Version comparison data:
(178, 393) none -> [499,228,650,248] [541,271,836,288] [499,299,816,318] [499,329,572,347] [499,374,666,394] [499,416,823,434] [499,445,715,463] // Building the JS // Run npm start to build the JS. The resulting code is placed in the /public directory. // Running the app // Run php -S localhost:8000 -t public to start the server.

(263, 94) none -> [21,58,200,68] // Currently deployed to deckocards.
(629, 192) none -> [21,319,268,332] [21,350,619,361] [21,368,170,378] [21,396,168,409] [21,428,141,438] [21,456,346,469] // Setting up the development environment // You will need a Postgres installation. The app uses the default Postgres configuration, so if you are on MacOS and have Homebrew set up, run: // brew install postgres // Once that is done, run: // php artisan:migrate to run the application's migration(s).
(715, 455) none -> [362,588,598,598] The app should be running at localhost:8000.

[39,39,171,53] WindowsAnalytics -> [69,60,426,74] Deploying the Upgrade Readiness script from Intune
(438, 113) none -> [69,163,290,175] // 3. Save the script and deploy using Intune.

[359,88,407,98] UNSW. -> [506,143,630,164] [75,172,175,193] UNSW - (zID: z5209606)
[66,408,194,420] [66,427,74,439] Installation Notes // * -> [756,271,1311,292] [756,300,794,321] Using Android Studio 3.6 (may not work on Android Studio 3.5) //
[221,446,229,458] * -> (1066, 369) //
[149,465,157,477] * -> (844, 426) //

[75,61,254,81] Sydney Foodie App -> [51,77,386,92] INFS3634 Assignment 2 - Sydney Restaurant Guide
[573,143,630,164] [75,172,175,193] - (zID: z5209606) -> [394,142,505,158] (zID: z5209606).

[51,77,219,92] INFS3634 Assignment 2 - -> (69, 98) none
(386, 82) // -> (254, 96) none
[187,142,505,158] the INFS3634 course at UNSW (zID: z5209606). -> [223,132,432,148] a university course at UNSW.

* * *

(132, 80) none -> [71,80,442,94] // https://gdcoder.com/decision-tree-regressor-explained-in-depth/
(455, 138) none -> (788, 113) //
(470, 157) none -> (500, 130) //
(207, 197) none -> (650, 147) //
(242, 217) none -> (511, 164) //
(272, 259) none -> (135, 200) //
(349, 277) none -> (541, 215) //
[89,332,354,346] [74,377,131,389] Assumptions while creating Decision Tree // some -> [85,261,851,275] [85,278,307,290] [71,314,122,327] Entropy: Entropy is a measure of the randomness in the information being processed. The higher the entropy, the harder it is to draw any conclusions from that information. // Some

--

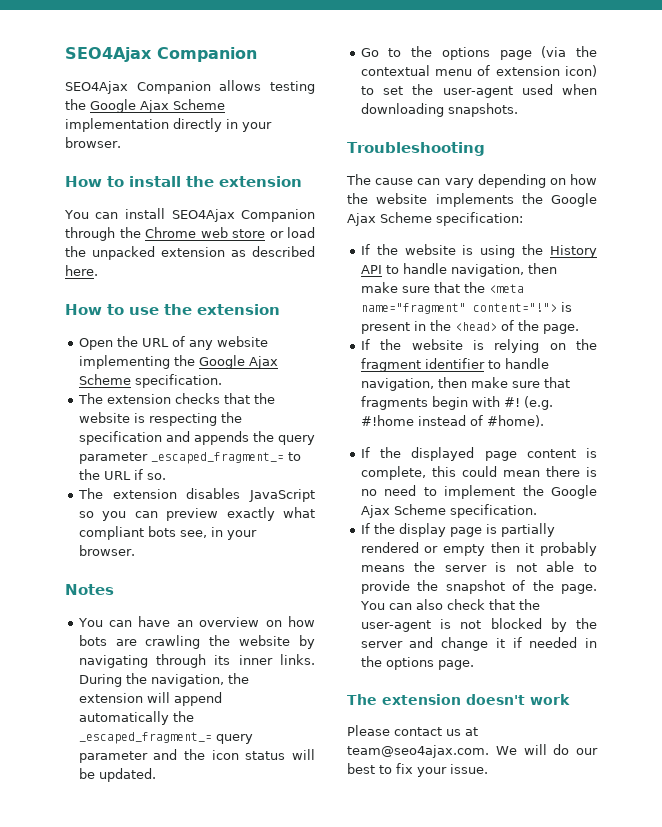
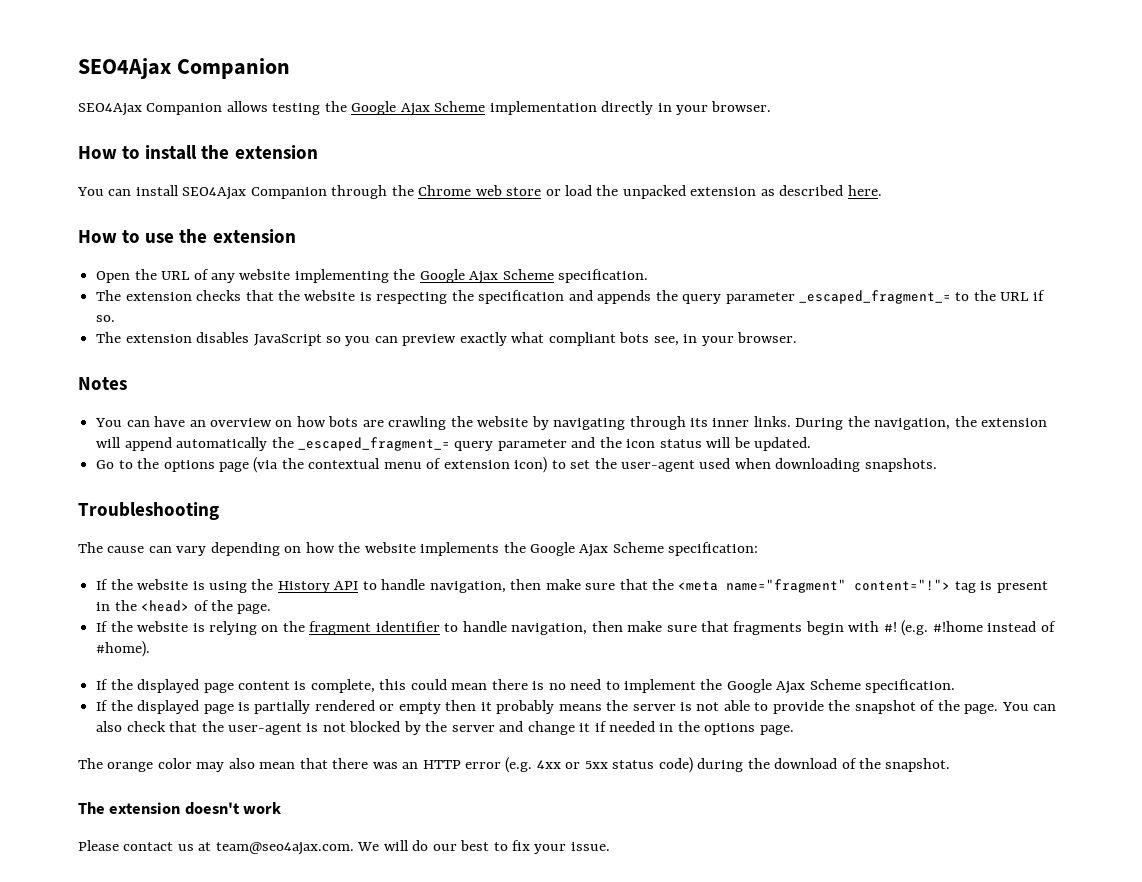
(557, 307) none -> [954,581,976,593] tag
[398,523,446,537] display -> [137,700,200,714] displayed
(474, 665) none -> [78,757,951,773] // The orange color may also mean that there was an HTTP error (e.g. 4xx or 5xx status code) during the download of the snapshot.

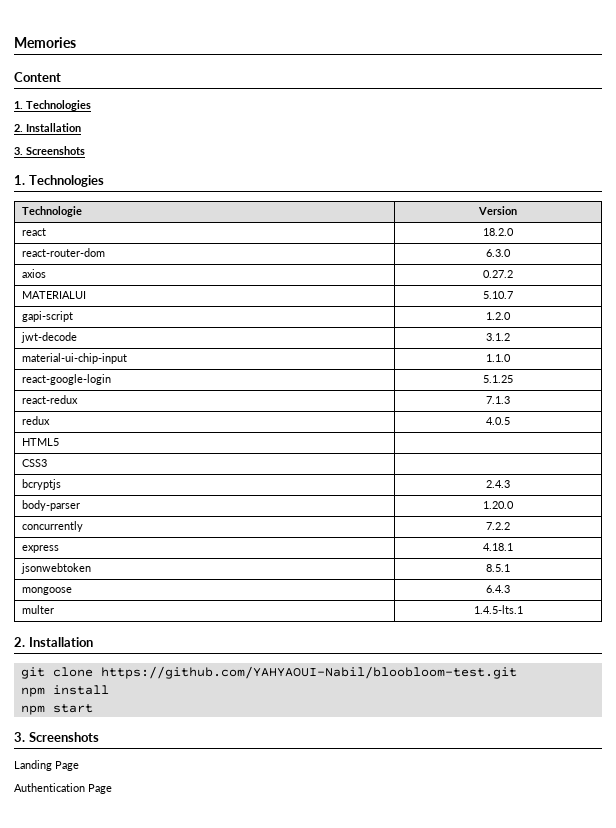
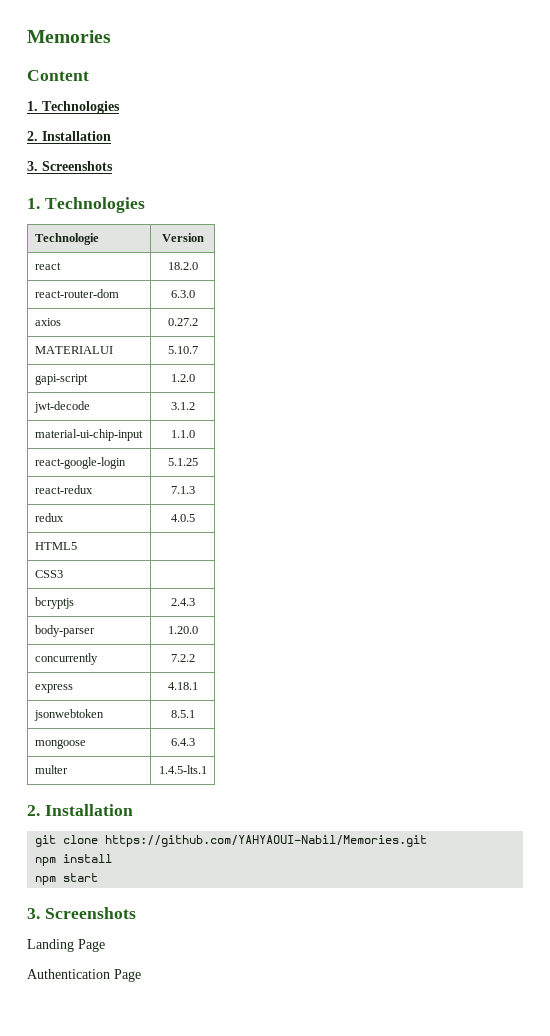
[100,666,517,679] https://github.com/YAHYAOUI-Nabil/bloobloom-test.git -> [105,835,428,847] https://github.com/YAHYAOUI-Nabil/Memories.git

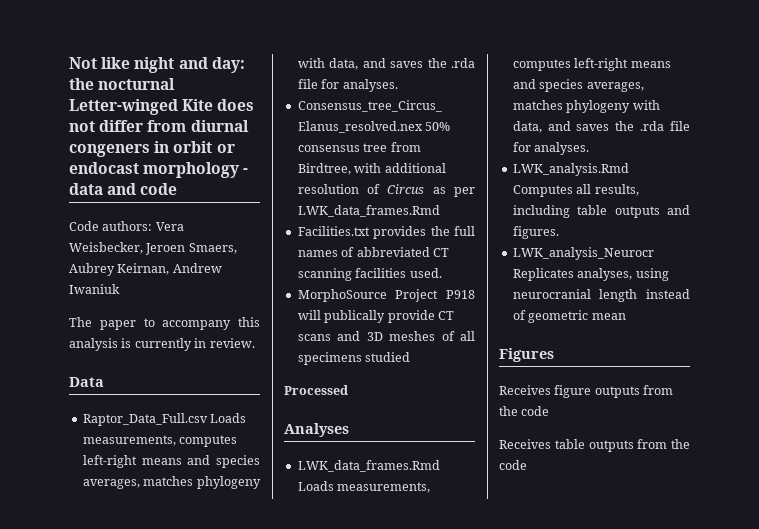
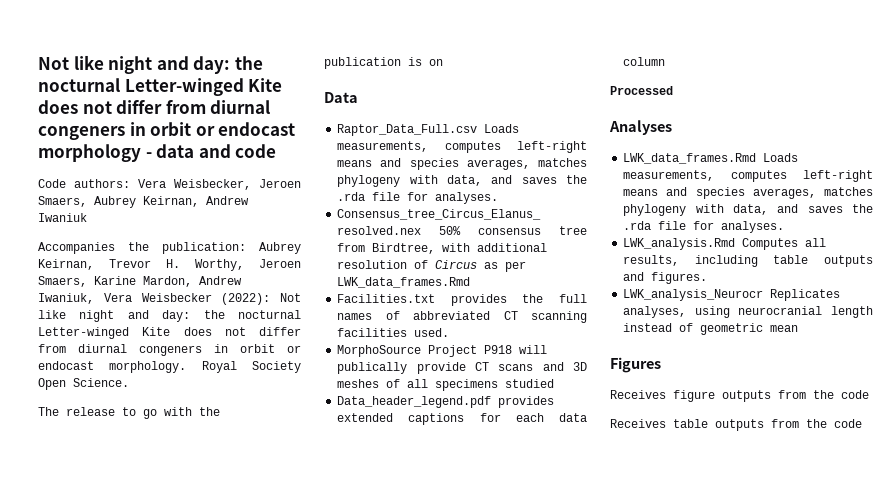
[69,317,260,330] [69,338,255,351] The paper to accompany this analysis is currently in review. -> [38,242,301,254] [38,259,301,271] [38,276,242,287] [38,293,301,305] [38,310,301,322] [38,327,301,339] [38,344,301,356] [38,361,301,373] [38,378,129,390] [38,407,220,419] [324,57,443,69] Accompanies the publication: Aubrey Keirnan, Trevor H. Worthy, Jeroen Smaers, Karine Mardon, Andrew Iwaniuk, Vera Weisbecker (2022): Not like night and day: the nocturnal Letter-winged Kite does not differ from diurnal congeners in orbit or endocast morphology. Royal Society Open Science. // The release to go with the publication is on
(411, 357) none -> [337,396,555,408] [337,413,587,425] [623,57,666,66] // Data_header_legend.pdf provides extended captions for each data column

### Work order
There is a line with "(178, 393) none" and a line with "(263, 94) none" above. Copy exactly those two lines and all lines between them, with nothing else.

### Solution for this task
(178, 393) none -> [499,228,650,248] [541,271,836,288] [499,299,816,318] [499,329,572,347] [499,374,666,394] [499,416,823,434] [499,445,715,463] // Building the JS // Run npm start to build the JS. The resulting code is placed in the /public directory. // Running the app // Run php -S localhost:8000 -t public to start the server.

(263, 94) none -> [21,58,200,68] // Currently deployed to deckocards.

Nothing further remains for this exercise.